For properly selected patients this treatment, which involves two small surgical procedures, is as effective in controlling the tumor as removing the eye altogether, a major surgical procedure.
The CyberKnife is a robotically-controlled linear accelerator that precisely and accurately tracks the tumor during treatment (for example, to monitor bodily motion due to breathing) and makes on-the-fly corrections to keep the beam tightly focused on the tumor.
Intraoperative Radiotherapy (IORT)
IORT is a specialized radiotherapy treatment procedure that is performed in the operating room.
In general, IORT delivers localized single-dose radiation treatment directly through the surgical incision to the tissue region surrounding where the tumor has been surgically removed (i.e., the “tumor bed”). IORT allows radiation oncologists to deliver a high dose of radiation to the target volume while effectively minimizing the irradiation of the nearby sensitive normal structures. The single IORT treatment can increase the total dose of radiation to a tumor or treatment target (in the hopes of improving cure rates), and at the same time reduces the need for daily outpatient radiation therapy lasting several weeks.
UNC was only the fourth medical center in the United States to use a mobile, electron-based radiation therapy system for IORT. The Mobetron is a self-shielded electron linear accelerator that can be wheeled into the operating room to deliver concentrated beams of electrons directly to the tumor site during surgery.

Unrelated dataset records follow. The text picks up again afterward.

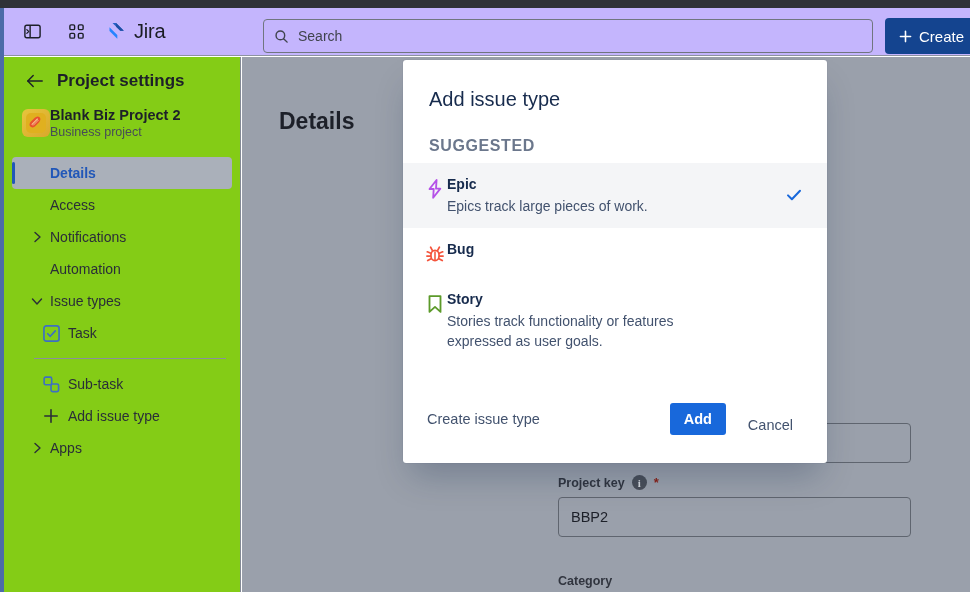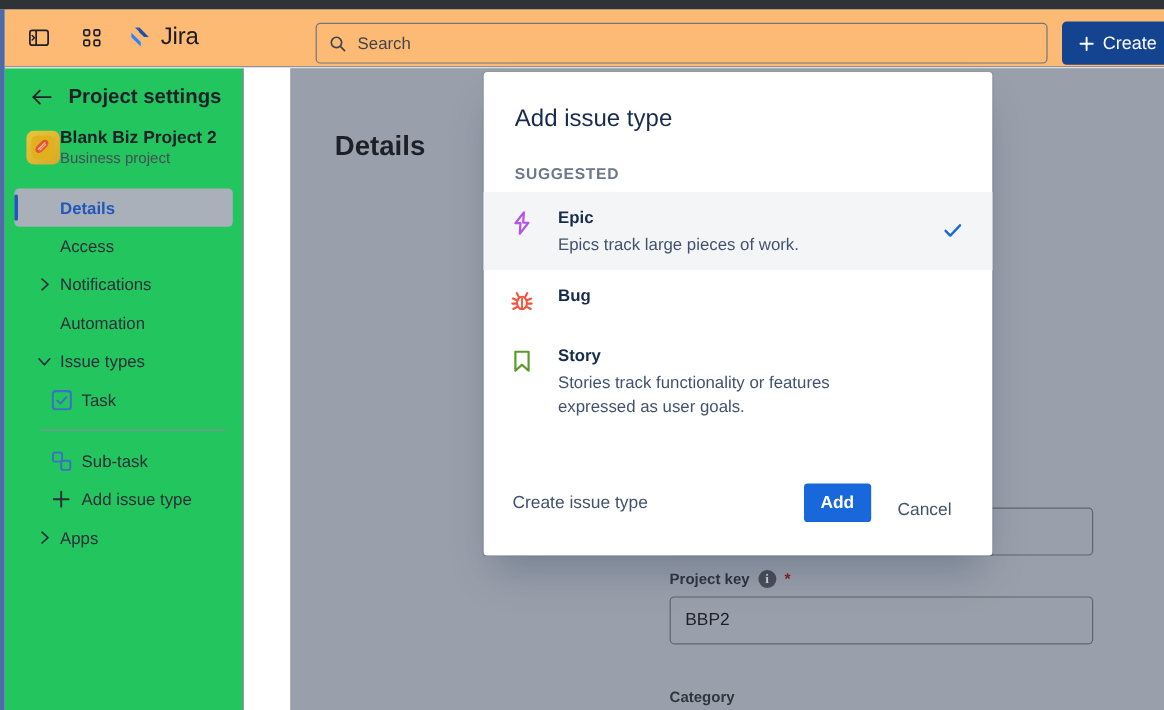--- a/index.html
+++ b/index.html
@@ -23,21 +23,21 @@
 
   
   .win-border-left {
     position: absolute; left: 0; top: 8px; width: 4px; height: 584px;
     background: #4c6ba8;
   }
 
   
   .topnav {
     position: absolute; left: 4px; top: 8px; width: 966px; height: 48px;
-    background: #fdba74;
+    background: #c4b5fd;
     display: flex; align-items: center;
     border-bottom: 1px solid #8d93a0;
   }
   .nav-icon-btn {
     width: 32px; height: 32px; margin-left: 12px;
     display: flex; align-items: center; justify-content: center;
     border-radius: 4px;
   }
   .brand {
     display: flex; align-items: center; gap: 7px; margin-left: 14px;
@@ -63,22 +63,22 @@
     background: #14448f;
     color: #fff; font-size: 15px;
     border-radius: 4px;
     display: flex; align-items: center; gap: 7px;
     white-space: nowrap;
   }
 
   
   .sidebar {
     position: absolute; left: 4px; top: 57px;
-    width: 199px; height: 535px;
-    background: #22c55e;
+    width: 237px; height: 535px;
+    background: #84cc16;
     border-right: 1px solid #858b97;
   }
   .sb-back {
     display: flex; align-items: center; gap: 13px;
     padding: 14px 0 10px 22px;
   }
   .sb-back-title {
     font-size: 17px; font-weight: bold; color: #1d2029;
   }
   .sb-project {
@@ -175,27 +175,27 @@
     background: #ffffff;
     border-radius: 3px;
     box-shadow: 0 0 1px rgba(9,30,66,.31), 0 20px 32px -8px rgba(9,30,66,.25);
     display: flex; flex-direction: column;
   }
   .modal-title {
     font-size: 20px; color: #172b4d;
     padding: 28px 26px 0 26px;
   }
   .modal-section-label {
-    font-size: 13px; font-weight: bold; color: #6b778c;
+    font-size: 16px; font-weight: bold; color: #6b778c;
     letter-spacing: 0.6px;
     padding: 26px 26px 8px 26px;
   }
   .opt-list { flex: 1 1 auto; }
   .opt-row {
-    display: flex; align-items: flex-start; gap: 18px;
+    display: flex; align-items: flex-start; 
     padding: 12px 22px 12px 20px;
     position: relative;
   }
   .opt-row.active { background: #f4f5f7; }
   .opt-ico {
     width: 24px; height: 24px; flex: none;
     display: flex; align-items: center; justify-content: center;
     margin-top: 2px;
   }
   .opt-text { flex: 1 1 auto; }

The accelerator was developed by Intraop Medical Corporation of Sunnyvale, CA.
The primary use of IORT at UNC has been for the treatment of patients with locally advanced rectal and colon tumors, retroperitoneal soft tissue sarcomas, and early stage breast cancers, as well as for some patients with head and neck and gynecological malignancies.
Total Body Irradiation (TBI)
TBI is often used to prepare a patient for bone marrow or blood stem cell transplants. The aim of this therapy is to prevent the rejection of the transplanted cells and to kill residual tumor cells throughout the body. The radiation treatment is delivered to the whole body and may take thirty minutes per side, front and back. Treatments may be repeated one to three times a day for a total of two to four days.